Friday, July 20, 2018

In school board district 8, Adam Barese appears to be the less bad candidate.

On the August 2nd general election ballot are races for school board in district 2, 4, 6, and 8.  I do not live in one of these district, have heard little about the candidates and do not know any of them. This is different from the 2012 school board election in which there was forums and lots of money spend and lots of attention paid to the school board races. Why there is so little interest being paid to school board elections this election season I don't know; our schools are getting worse instead of better.
School board races are important. Some people take the attitude that the only people who should care about school board elections are people with children in public schools.  I strongly disagree.

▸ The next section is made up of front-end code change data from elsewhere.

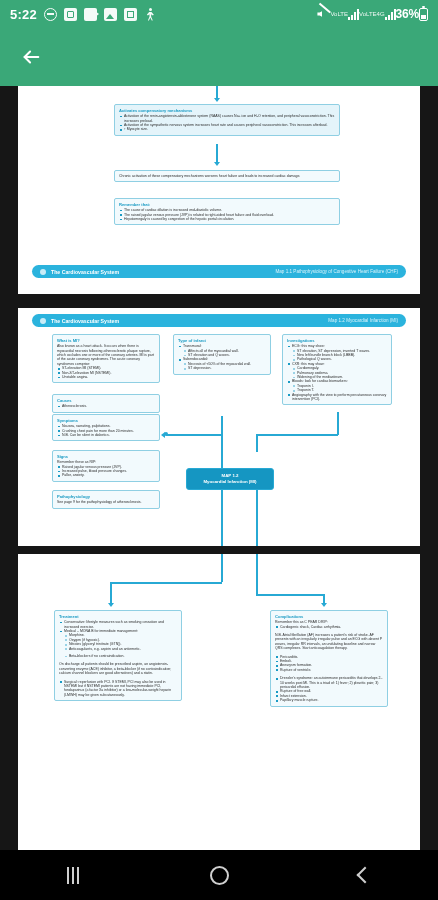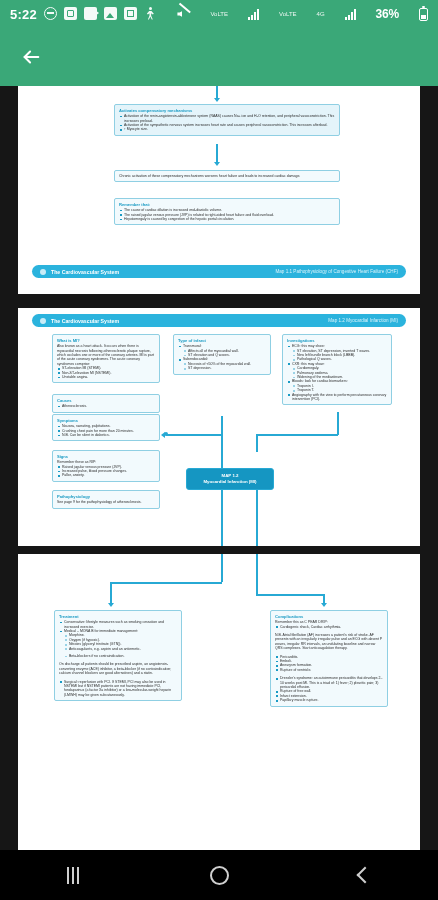--- a/index.html
+++ b/index.html
@@ -1,23 +1,23 @@
 <!DOCTYPE html>
 <html><head>
 <meta charset="utf-8">
 <style>
   * { margin:0; padding:0; box-sizing:border-box; }
   html,body { width:438px; height:900px; background:#0b0b0b; font-family:"Liberation Sans", sans-serif; overflow:hidden; }
   #app { position:relative; width:438px; height:900px; background:#121212; }
 
   
   .statusbar { height:28px; background:#3aa878; display:flex; align-items:center; padding:0 10px; color:#fff; }
-  .sb-left { display:flex; align-items:flex-start; gap:7px; }
+  .sb-left { display:flex; align-items:center; gap:7px; }
   .sb-time { font-size:13px; font-weight:bold; letter-spacing:.2px; }
-  .sb-right { margin-left:auto; display:flex; align-items:center; gap:20px; }
+  .sb-right { margin-left:auto; display:flex; align-items:center; gap:0; }
   .sb-ico { width:13px; height:13px; display:inline-block; position:relative; opacity:.95; }
   .ico-minus { border:1.5px solid #fff; border-radius:50%; }
   .ico-minus::after { content:""; position:absolute; left:2px; top:4.5px; width:7px; height:1.5px; background:#fff; }
   .ico-badge { background:#fff; border-radius:2px; }
   .ico-badge::after { content:""; position:absolute; inset:3px; border:1.3px solid #3aa878; border-radius:1px; }
   .ico-cam { background:#fff; border-radius:2px; }
   .ico-cam::after { content:""; position:absolute; right:-2px; top:3.5px; border-left:4px solid #fff; border-top:3px solid transparent; border-bottom:3px solid transparent; }
   .ico-img { background:#fff; border-radius:2px; }
   .ico-img::after { content:""; position:absolute; left:2px; bottom:2px; width:0; height:0; border-left:4px solid transparent; border-right:4px solid transparent; border-bottom:5px solid #3aa878; }
   .ico-sq { background:#fff; border-radius:2px; }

The quality of our schools and how much of our tax dollars they spend affects us all. It impacts home values, taxation, crime, incarceration rates and more. If I lived in a district with a school board race, I would educate myself on the candidates and vote in that election.  The School Board spends the bulk of Metro's tax money and most of our schools are low performing.  Nashville has a lot of good things going for it but the quality of our schools is not one of them. While the population of Davidson County is growing, school enrollment is shrinking. Apparently, parents are enrolling their children in private schools or the population moving to Nashville are skewed toward people people without children and those with children are moving to surrounding counties instead of Nashville.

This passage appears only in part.